Когда оглушительный мирный салют утих, моторная шлюпка с императором и императрицей на борту подошла к королевскому кораблю, который ответил на их прибытие гимном, тушами и салютами. Через полчаса они вместе с королем и королевой поехали на «Штандарт», который в свою очередь музицировал и грохотал. Потом король, насколько я понял, вернулся на свой корабль, к борту которого подошел пароход с представителями от местного дворянства, горожан и крестьян (невероятно, но факт, и от крестьян тоже). Ну, как бы там ни было с представителями дворянства и, может быть, городского населения, но уж крестьянских чиновники губернатора Коростовца наверняка основательно просеяли. Спустя час представители народа опять спустились на свое судно и задымили к «Штандарту», влезли на борт и через некоторое время опять удалились. После этого англичане отправились на «Штандарт» обедать: Potages Pierre le Grand et Marie Louise, Petits pâtés Sterlet au Champagne, Chevreuil grand veneur [71] и так далее.
Когда они свой Clace à la Parisienne [72] запили кофе и занялись перевариванием, две большие шлюпки со «Штандарта» подошли к «Алмазу», и Столыпин с Извольским и англичанами поднялись на борт.
Я не спешил их встречать. Ибо меня не просили присутствовать при встрече. Что означало: лучше, чтобы меня там не было. Так что в то время, когда они вели в салоне Столыпина переговоры, я сидел в отведенной мне каюте и смотрел в открытый иллюминатор на кадриоргский берег. Я попросил у второго штурмана бинокль и следил, как люди — или муравьи, в зависимости от того, смотрю я на них в бинокль или без, — забивают по краям прибрежной дороги у подножья Сухкрумяэ сваи, много десятков саженных свай — или палочки величиной с еловую хвоинку, на каждой своя бочка — или на каждой хвоинке сота со смолой, чтобы вечером, когда стемнеет, зажечь для монархов фейерверк… Потом пришли за мной: господин председатель совета министров изволит позвать…

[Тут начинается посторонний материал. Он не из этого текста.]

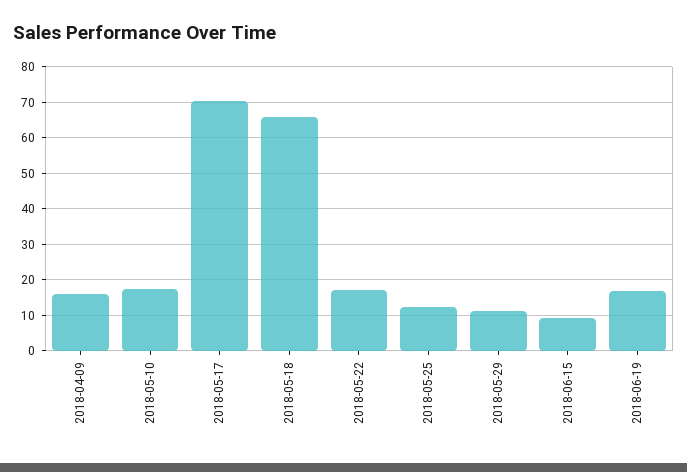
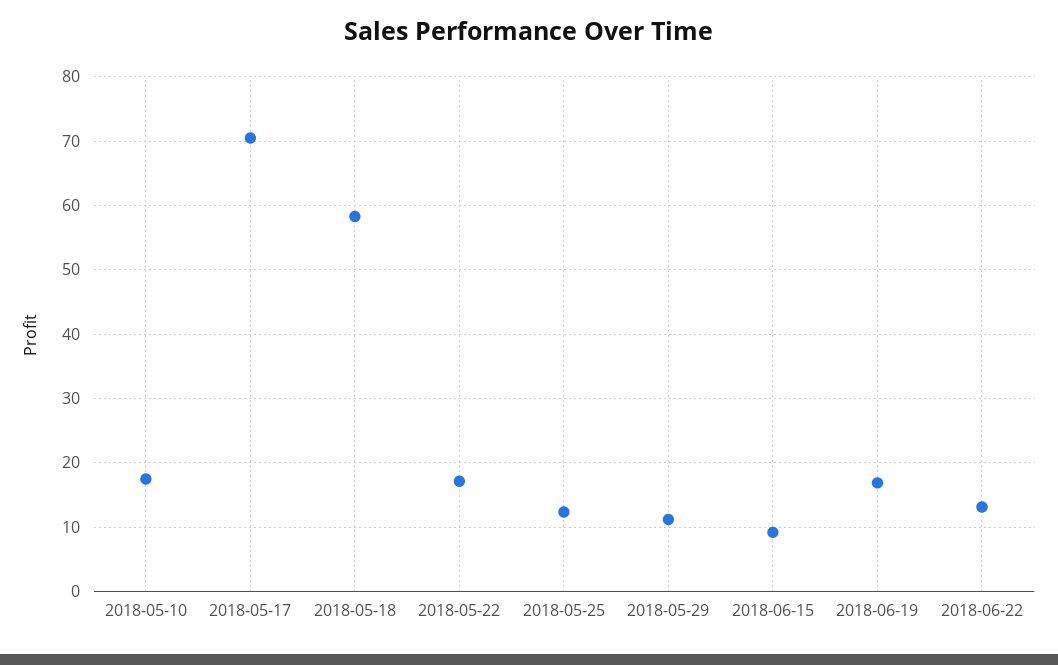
2018-04-09: 16 -> none
2018-05-18: 66 -> 58
2018-06-22: none -> 13

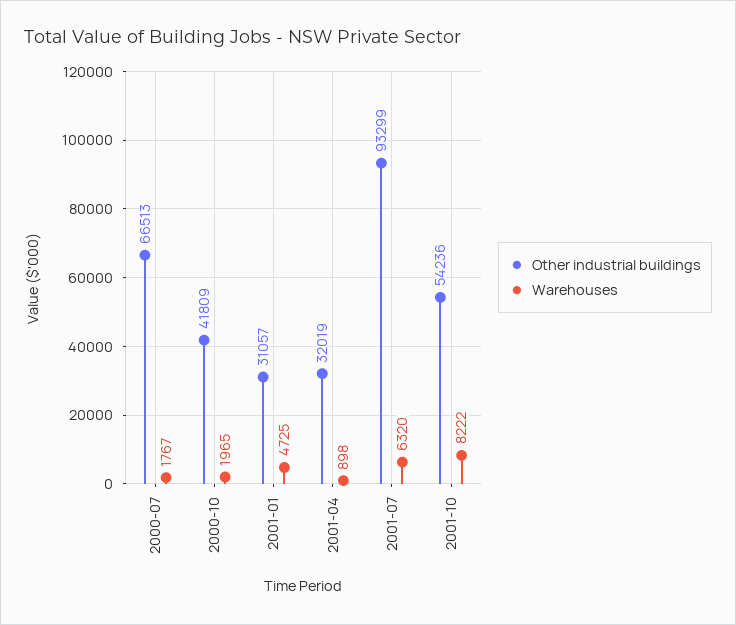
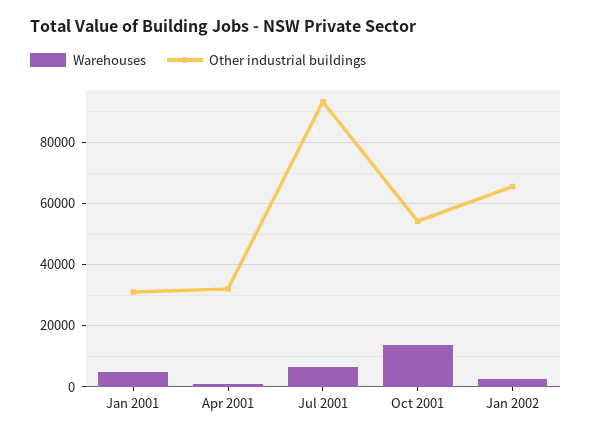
Other industrial buildings, 2000-07: 66513 -> none
Warehouses, 2000-07: 1767 -> none
Other industrial buildings, 2000-10: 41809 -> none
Warehouses, 2000-10: 1965 -> none
Warehouses, 2001-10: 8222 -> 14000
Warehouses, Jan 2002: none -> 2000
Other industrial buildings, Jan 2002: none -> 66000

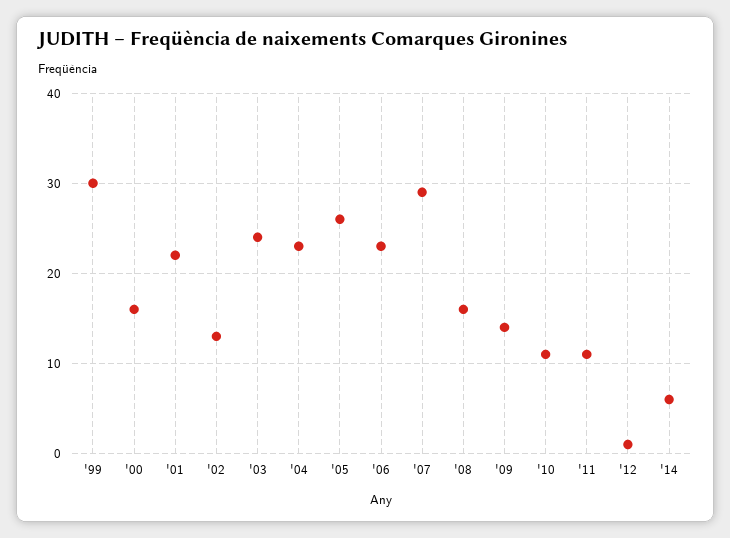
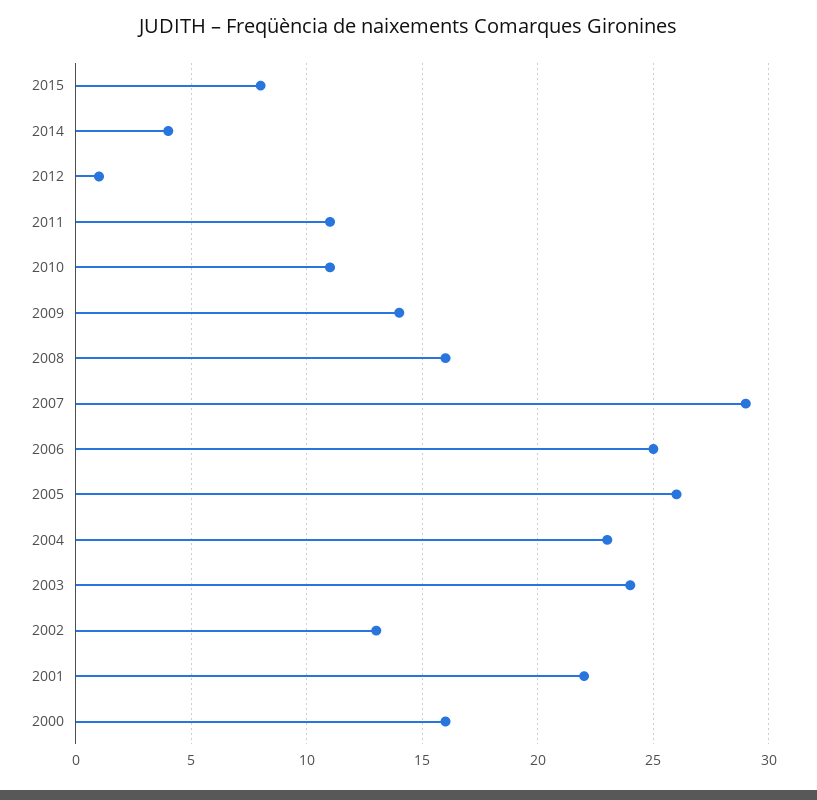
'99: 30 -> none
'06: 23 -> 25
'14: 6 -> 4
2015: none -> 8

Я вошел в каюту Столыпина. Это был офицерский салон. За столом, на котором поверх сукна лежали бумаги, сидели он, Извольский и два англичанина. Первые, разумеется, остались сидеть. Последние встали и рассыпались в приветствиях: «Dear me — дорогой профессор Мартенс! Вы находитесь на борту и не приходите нам на помощь?! А мы уже больше часа корпим над этими бумагами». Сэр Чарлз Хэрдинг, некогда английский посол в Петербурге, в то время и сейчас младший государственный секретарь по иностранным делам у Грея. Длинный, рыжий, тип меткого игрока в гольф. В теннисе для меня немного слишком медлительный, мы не раз пробовали. Кстати, вскоре он должен отправиться вице-королем в Индию. Второй англичанин — руководитель восточного отдела у Грея, сэр Артур Николсон, подвижный джентльмен с черными усами, тоже бывший посол в Петербурге, и мне тем более знаком со времен заключения нами персидского договора.